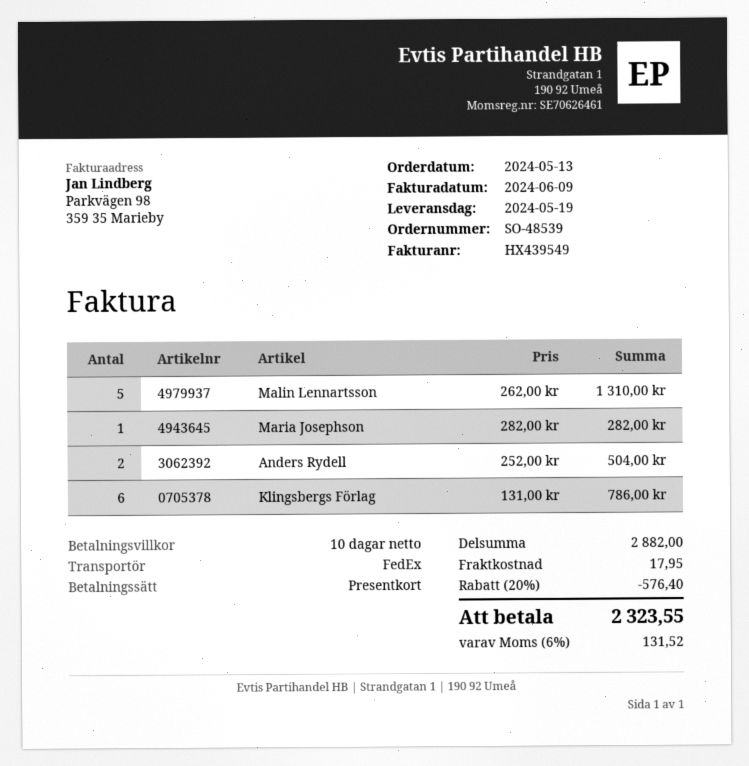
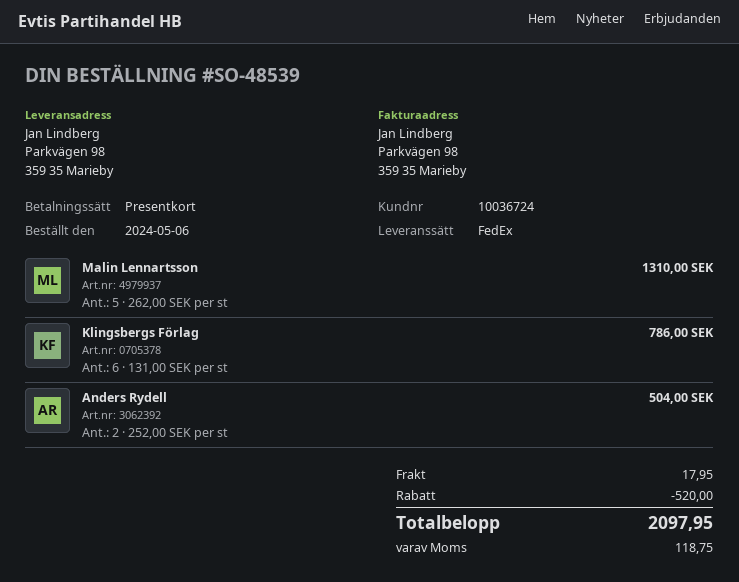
order date: 2024-05-13 -> 2024-05-06
Maria Josephson: 1 x 282.00 = 282.00 -> none
discount: 576.40 -> 520.00
tax: 131.52 -> 118.75
total: 2323.55 -> 2097.95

######

What the answer should hold is an exact copy of each line from the one containing "Maria Josephson: 1 x 282.00 = 282.00 -> none" to the final line of the listing above.

### Output of the exercise:
Maria Josephson: 1 x 282.00 = 282.00 -> none
discount: 576.40 -> 520.00
tax: 131.52 -> 118.75
total: 2323.55 -> 2097.95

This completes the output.